Seeing the titular pocket monsters rendered in a realistic CG style alongside human actors was enough to excite the inner child of many adult moviegoers. It also delighted young fans and captivated general audiences, with the film impressing box office analysts and proving that something was missing from the market. While progress on the sequel has stalled out, it’s easy to see how influential the movie was in reigniting interest in the long-running RPG video game franchise. 

The 2020 film Sonic the Hedgehog followed suit, providing a genuinely enjoyable buddy movie with a similar premise to Pikachu. A cute, talking CG video game creature teams up with an everyman protagonist for a wacky adventure, and hilarity ensues. These movies weren’t the first great adaptations, either, but they represented just the tip of the iceberg and the clearest turning point for the genre yet. 

Opening the Floodgates

It seems numerous studios were poised to release great video game adaptations in the late 2010s. Netflix’s excellent anime series Castlevania started in 2017 and only got better as its run continued. Another Netflix exclusive, Arcane, landed in 2021 and impressed fans of the source material (League of Legends) and general audiences alike with its stunning visuals and engrossing storyline. 

With these excellent animated properties setting streaming records and live-action fare performing admirably at the box office, it was only a matter of time before a studio finally settled on the idea of a prestige TV series based on a video game. Netflix tripled down on gaming-related content with Arcane, but its second foray into the genre was the 2019 live-action Witcher series, based on the popular book series of the same name. That popular series helped reignite interest in the already-popular The Witcher 3: The Wild Hunt, an open-world RPG with a phenomenal script.

Another game that found itself adapted into a prestige TV format is The Last of Us, a video game that was already written like an HBO series. Thanks to its moody, dialog-heavy gameplay, the game was a natural fit for a TV show adaptation. Fans adore the adaptation because it’s so faithful to the source material. General audiences became enamored with the franchise as a replacement for the recently-ended Walking Dead, with many publications noting the similarities between the two properties.

A Bright Future

There’s a bright future ahead of the video game adaptation. Games are easier to adapt to the screen these days than ever before due to their expressive characters, in-depth storylines, and well-defined locations. Moreover, the audience for gaming-related content is bigger than it’s ever been, with entire generations of kids growing up with video games as a “serious” medium for entertainment.
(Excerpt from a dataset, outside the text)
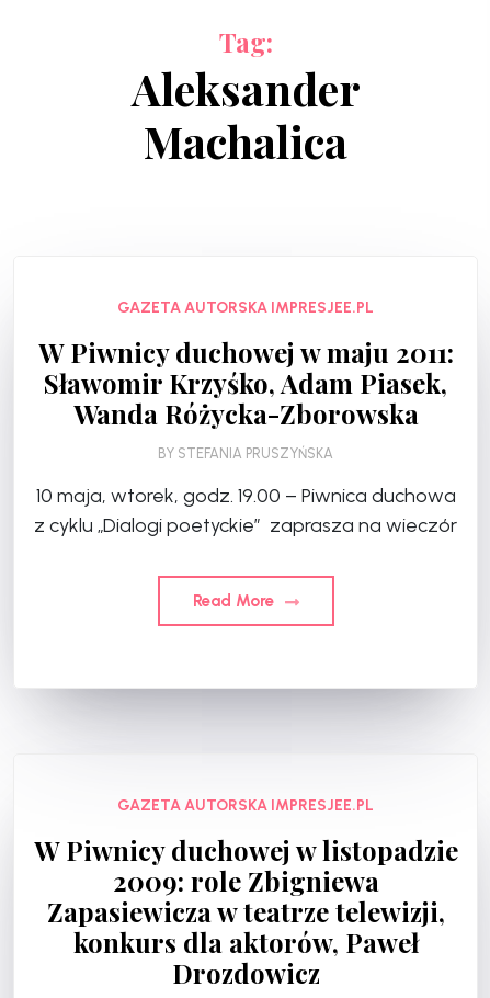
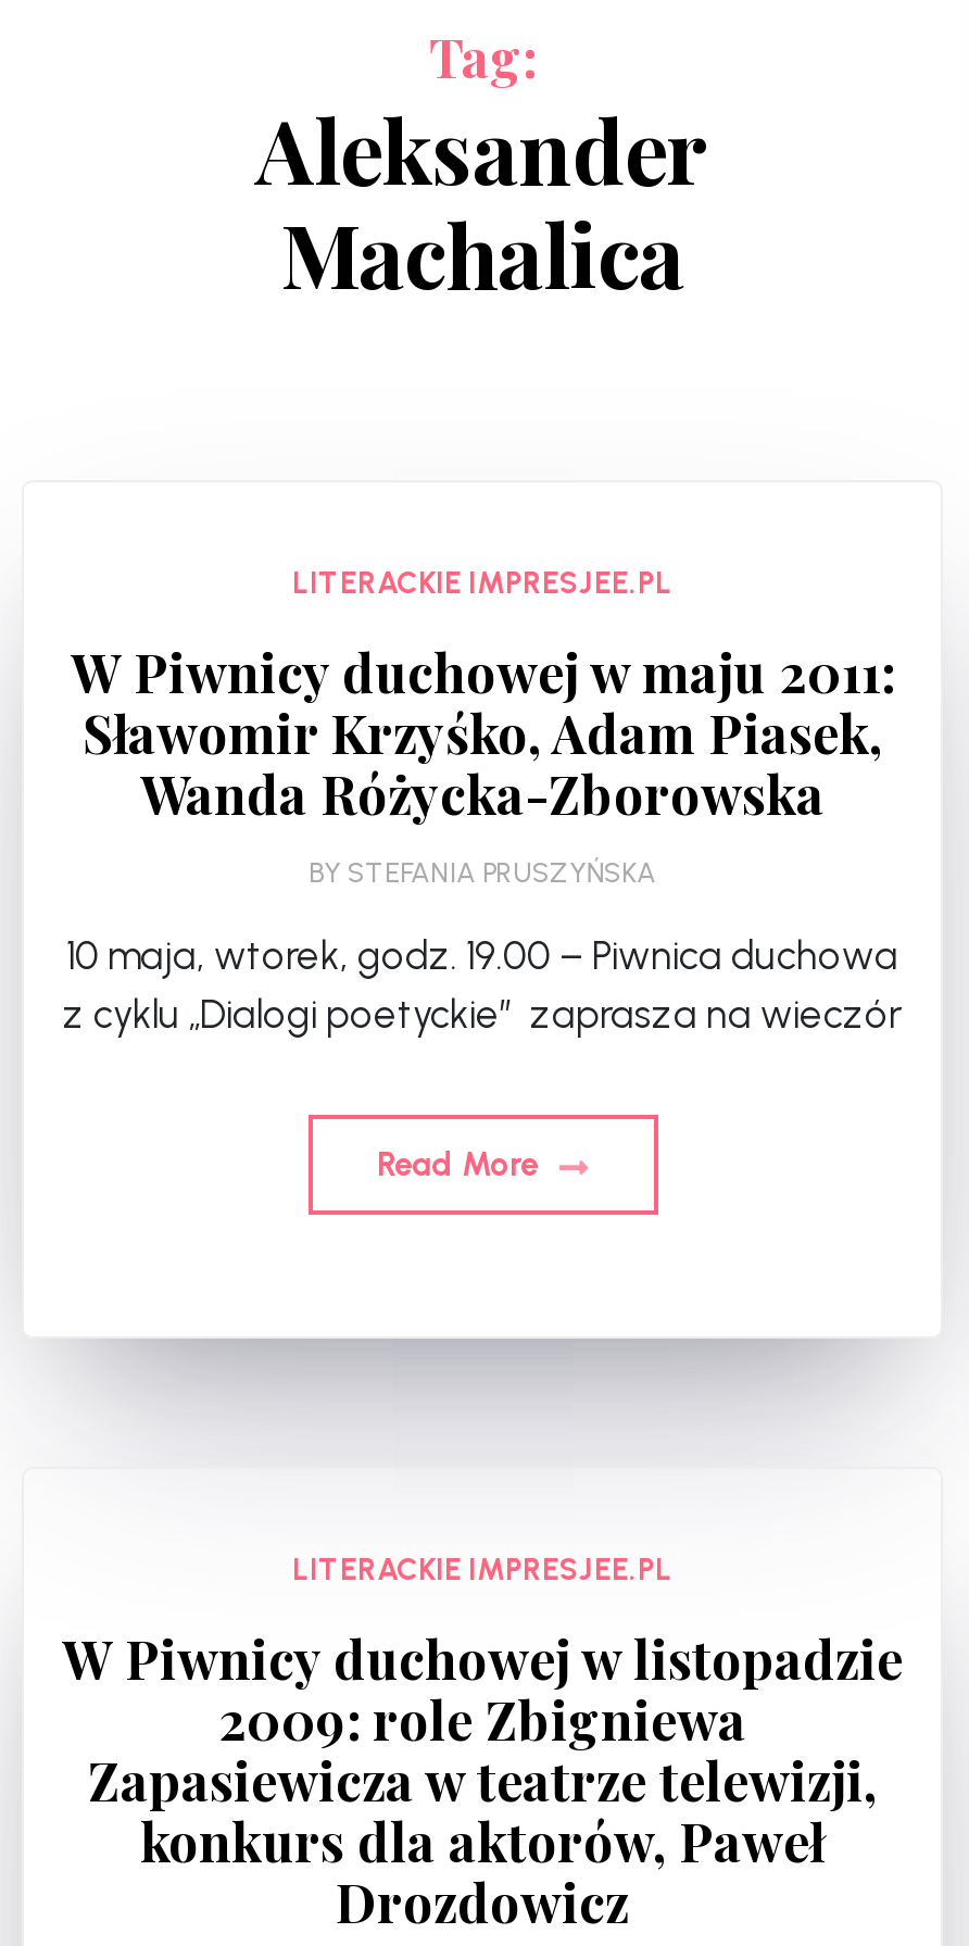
[117,298,374,317] GAZETA AUTORSKA IMPRESJEE.PL -> [292,565,672,602] LITERACKIE IMPRESJEE.PL
[117,796,374,815] GAZETA AUTORSKA IMPRESJEE.PL -> [292,1552,672,1589] LITERACKIE IMPRESJEE.PL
Today’s moviegoers don’t carry any residual Mario Bros. baggage into the theater when they see a Nintendo franchise on a movie poster.
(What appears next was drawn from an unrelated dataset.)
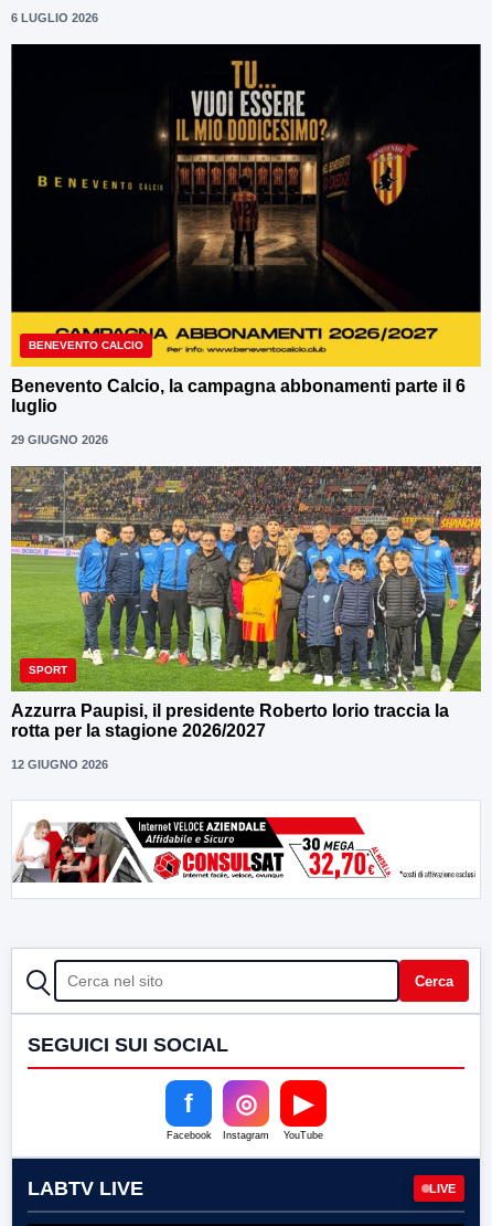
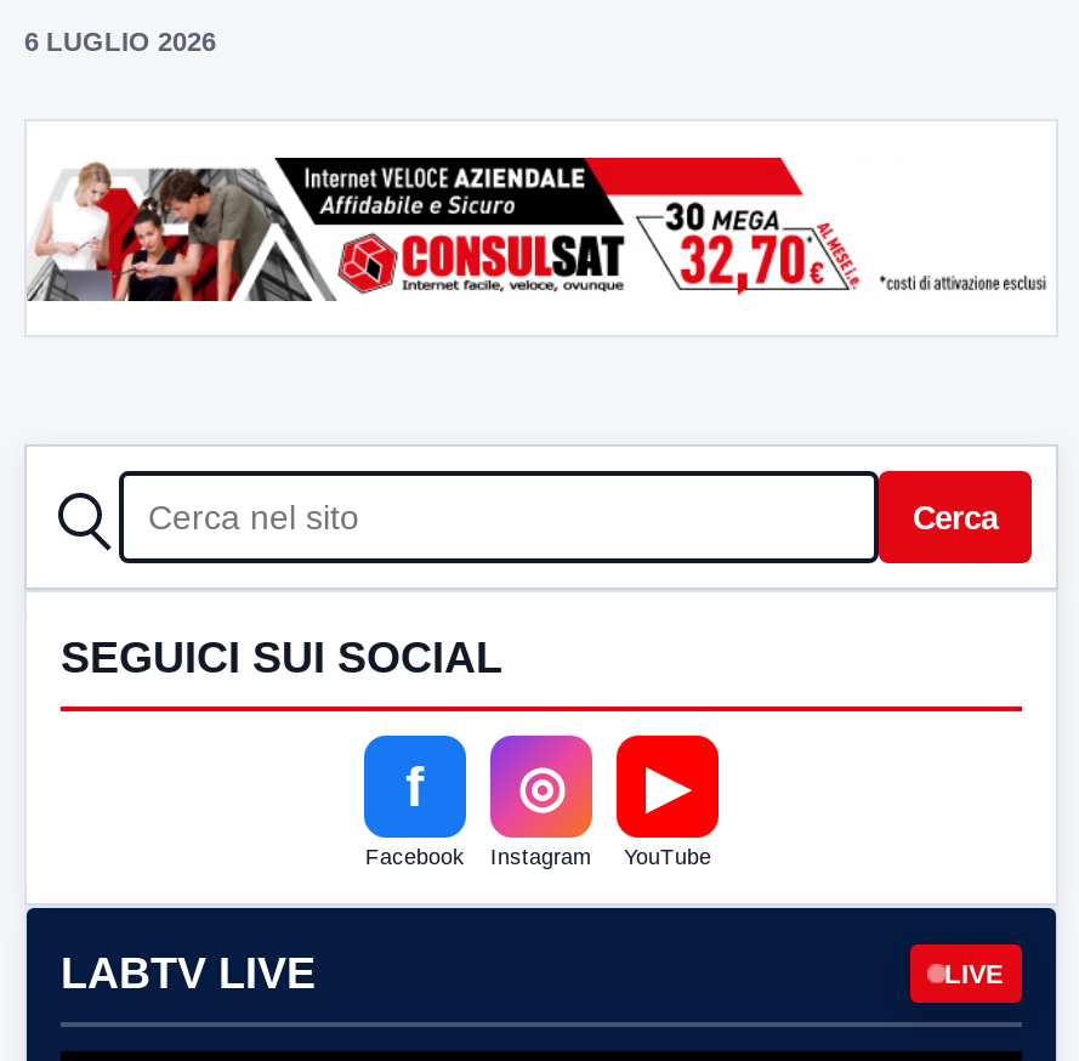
[10,43,482,446] [image] | BENEVENTO CALCIO | Benevento Calcio, la campagna abbonamenti parte il 6 | luglio | 29 GIUGNO 2026 -> none
[10,465,482,771] [image] | SPORT | Azzurra Paupisi, il presidente Roberto Iorio traccia la | rotta per la stagione 2026/2027 | 12 GIUGNO 2026 -> none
It’s also worth noting that many of today’s moviegoers and TV watchers grew up watching Twitch streams. As such, the concept of a video game being passive entertainment is much more palatable for them than an older gamer who is accustomed to controlling the action themselves. Beyond all this, Detective Pikachu and Sonic the Hedgehog proved to film studios that the once-cursed genre of “video game adaptation movie” has lost its poisonous reputation. 

Now, the only question we have is how long it will take for Nintendo to greenlight a Metroid movie. We can’t wait to see Samus Aran stalking down a dimly lit corridor as her nemesis Ridley tries to outsmart her. Failing that, Nintendo, could we at least get an F-Zero movie with the same unhinged energy as the 2008 version of Speed Racer? That’d be enough to hold over F-Zero fans for years to come.